Mereka berkumpul di tepi kolam air mancur sambil mengenakan kaos biru bertuliskan #jagaindonesia #8%pertumbuhanekonomi #0%kemiskinan. Aksi ini juga digelar serentak di dua kota lain, yakni Malang dan Semarang.
Koordinator kegiatan, Hisyam Taufik, mengatakan gerakan tersebut diinisiasi oleh William Heinrich, Ketua Ikatan Alumni Lemhannas HIPMI ke VI. Ia menyebut, kegiatan ini lahir dari kegelisahan atas kondisi ruang publik, khususnya media sosial, yang dinilai terlalu dipenuhi kegaduhan tidak produktif.
Menurut Hisyam, situasi itu dinilai berpotensi memecah belah bangsa di tengah kondisi global yang sedang tidak stabil. Ia menilai perbedaan sikap di masyarakat seharusnya tidak diarahkan pada penyelenggara pemerintahan, melainkan tetap berada dalam koridor demokrasi yang sehat.
“Bangsa kita terbelah antara yang pro dan kontra dengan pemerintah. Bukan pro kontra terhadap kebijakannya, tetapi kepada penyelenggara pemerintahannya. Ini tidak sehat,” kata Hisyam dalam keterangan tertulis, Senin, 20 April 2026.

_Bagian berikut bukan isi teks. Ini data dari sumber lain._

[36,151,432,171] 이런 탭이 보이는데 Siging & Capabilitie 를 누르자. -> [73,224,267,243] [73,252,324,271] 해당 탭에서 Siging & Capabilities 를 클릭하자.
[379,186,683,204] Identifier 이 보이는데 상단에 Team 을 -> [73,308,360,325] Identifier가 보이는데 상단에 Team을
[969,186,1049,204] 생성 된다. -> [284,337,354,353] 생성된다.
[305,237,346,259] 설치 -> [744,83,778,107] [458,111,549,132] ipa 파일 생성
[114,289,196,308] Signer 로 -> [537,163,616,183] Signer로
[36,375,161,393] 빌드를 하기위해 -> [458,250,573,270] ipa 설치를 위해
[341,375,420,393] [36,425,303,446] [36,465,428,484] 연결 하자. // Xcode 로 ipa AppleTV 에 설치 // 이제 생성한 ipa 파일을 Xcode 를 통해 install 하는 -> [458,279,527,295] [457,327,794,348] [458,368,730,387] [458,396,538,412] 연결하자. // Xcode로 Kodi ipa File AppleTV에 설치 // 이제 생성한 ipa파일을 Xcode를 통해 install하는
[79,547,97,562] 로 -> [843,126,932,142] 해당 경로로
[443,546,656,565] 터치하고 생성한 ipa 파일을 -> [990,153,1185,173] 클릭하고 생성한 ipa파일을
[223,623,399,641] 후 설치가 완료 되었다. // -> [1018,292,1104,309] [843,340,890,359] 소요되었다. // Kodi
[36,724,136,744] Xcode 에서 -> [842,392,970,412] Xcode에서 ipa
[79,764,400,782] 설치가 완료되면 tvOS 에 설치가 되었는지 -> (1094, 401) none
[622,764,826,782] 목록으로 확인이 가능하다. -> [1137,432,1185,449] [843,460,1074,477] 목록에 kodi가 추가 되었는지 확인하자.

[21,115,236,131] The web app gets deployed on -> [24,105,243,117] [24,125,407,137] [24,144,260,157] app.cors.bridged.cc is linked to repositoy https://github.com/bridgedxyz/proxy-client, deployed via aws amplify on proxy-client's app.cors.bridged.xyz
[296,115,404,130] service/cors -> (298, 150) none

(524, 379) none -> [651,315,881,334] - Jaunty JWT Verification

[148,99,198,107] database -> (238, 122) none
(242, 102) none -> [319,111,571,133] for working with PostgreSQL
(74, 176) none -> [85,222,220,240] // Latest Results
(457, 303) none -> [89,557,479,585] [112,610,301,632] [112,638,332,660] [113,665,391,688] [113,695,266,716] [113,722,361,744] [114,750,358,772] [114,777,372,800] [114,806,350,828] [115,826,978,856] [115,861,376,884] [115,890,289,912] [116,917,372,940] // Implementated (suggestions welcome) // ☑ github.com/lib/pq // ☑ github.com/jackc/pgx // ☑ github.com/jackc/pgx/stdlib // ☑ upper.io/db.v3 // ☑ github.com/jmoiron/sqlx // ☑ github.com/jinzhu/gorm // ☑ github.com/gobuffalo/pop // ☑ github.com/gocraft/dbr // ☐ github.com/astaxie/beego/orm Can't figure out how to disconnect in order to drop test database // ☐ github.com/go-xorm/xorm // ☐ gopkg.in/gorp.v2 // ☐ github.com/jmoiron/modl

Hisyam berharap gerakan ini dapat mendorong masyarakat untuk kembali mengedepankan persatuan demi menyongsong Indonesia Emas 2045. Ia menegaskan dukungan terhadap kebijakan pemerintah tetap penting, selama kritik disampaikan secara konstruktif.
“Tidak akan ada kemajuan yang bisa kita capai dengan kegaduhan. Kalau mau maju ya kita dukung pemerintah. Kalau ada hal-hal yang tidak benar, kita kritik secara konstruktif,” ujarnya.